@aviationdoctor.eth
Last night, I fired up ChatGPT and quickly vibe-coded a Python script that recursively consolidates all ~500 .md files in my Obsidian vault into one, and strips out all non-semantic elements (such as callout formatting, internal links, transclusions, and attachments) using just enough RegEx voodoo.
I then created a dedicated GPT and uploaded the resulting ~50MB file as its knowledge base. I also primed the model to look for answers only within the file and say candidly if it couldn’t find any (rather than hallucinating one).
I can now trivially refresh the knowledge base by running the script again if I make enough changes to my notes in the future. File generation takes milliseconds.

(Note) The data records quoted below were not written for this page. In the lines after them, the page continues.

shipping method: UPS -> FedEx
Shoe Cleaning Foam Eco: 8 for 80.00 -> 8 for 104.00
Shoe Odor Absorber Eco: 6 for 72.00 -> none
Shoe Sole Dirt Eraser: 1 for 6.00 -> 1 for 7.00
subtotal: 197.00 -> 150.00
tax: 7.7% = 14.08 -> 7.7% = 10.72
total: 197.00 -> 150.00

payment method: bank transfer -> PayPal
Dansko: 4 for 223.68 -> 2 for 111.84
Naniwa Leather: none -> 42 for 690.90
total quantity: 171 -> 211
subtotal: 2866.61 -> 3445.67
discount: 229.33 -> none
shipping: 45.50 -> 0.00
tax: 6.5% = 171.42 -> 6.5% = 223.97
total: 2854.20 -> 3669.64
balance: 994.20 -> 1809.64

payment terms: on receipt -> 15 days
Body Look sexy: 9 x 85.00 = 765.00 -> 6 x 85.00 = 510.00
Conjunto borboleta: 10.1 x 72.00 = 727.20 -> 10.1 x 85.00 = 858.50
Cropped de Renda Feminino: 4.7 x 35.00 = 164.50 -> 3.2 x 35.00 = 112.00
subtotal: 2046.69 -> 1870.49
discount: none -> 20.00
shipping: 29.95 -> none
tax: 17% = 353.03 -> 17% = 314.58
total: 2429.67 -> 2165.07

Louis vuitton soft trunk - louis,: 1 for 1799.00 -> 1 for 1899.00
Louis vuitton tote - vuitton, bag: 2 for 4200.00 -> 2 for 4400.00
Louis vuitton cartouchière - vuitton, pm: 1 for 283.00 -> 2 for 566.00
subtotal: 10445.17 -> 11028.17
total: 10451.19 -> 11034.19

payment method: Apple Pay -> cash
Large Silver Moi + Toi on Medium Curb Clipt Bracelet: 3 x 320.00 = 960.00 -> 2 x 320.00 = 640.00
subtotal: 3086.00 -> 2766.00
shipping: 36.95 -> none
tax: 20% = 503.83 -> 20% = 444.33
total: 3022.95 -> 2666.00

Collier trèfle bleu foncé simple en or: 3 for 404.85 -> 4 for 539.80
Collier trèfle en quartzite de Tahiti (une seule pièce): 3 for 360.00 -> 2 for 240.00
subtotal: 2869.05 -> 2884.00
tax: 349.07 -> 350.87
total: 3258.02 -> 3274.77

Within less than an hour of tinkering from start to finish, I was able to engage with my vault like never before. No API needed, no extra cost beyond the OpenAI subscription, and no privacy breach like existing Obsidian LLM plugins incur.
The trick is to really streamline the file to keep only the semantically meaningful structure, like # headers and styling, so the LLM’s token parsing and chunking is most effective.
Next step might be to build a plugin to generate that consolidated output directly from Obsidian, with optional filters for certain tags, properties, or folders.
I love how I was able to use the LLM to refine the idea first, then generate the code, ingest the resulting file, and converse with my notes. Proper Swiss Army multitool.